*** Exercise materials Section Begins ***

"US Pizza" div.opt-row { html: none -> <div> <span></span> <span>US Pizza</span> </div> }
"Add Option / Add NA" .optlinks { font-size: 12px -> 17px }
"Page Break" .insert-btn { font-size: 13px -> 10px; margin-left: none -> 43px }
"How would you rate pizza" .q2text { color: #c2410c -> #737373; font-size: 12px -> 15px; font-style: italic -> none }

*** Exercise materials Section Ends ***
*** Exercise materials Section Begins ***

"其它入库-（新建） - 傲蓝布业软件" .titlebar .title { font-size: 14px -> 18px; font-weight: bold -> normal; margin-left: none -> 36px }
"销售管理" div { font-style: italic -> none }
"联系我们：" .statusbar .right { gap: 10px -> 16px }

*** Exercise materials Section Ends ***

▶ Prompt
Return a copy of each line in the entries that contains "left".

▶ Worked solution
"Page Break" .insert-btn { font-size: 13px -> 10px; margin-left: none -> 43px }
"其它入库-（新建） - 傲蓝布业软件" .titlebar .title { font-size: 14px -> 18px; font-weight: bold -> normal; margin-left: none -> 36px }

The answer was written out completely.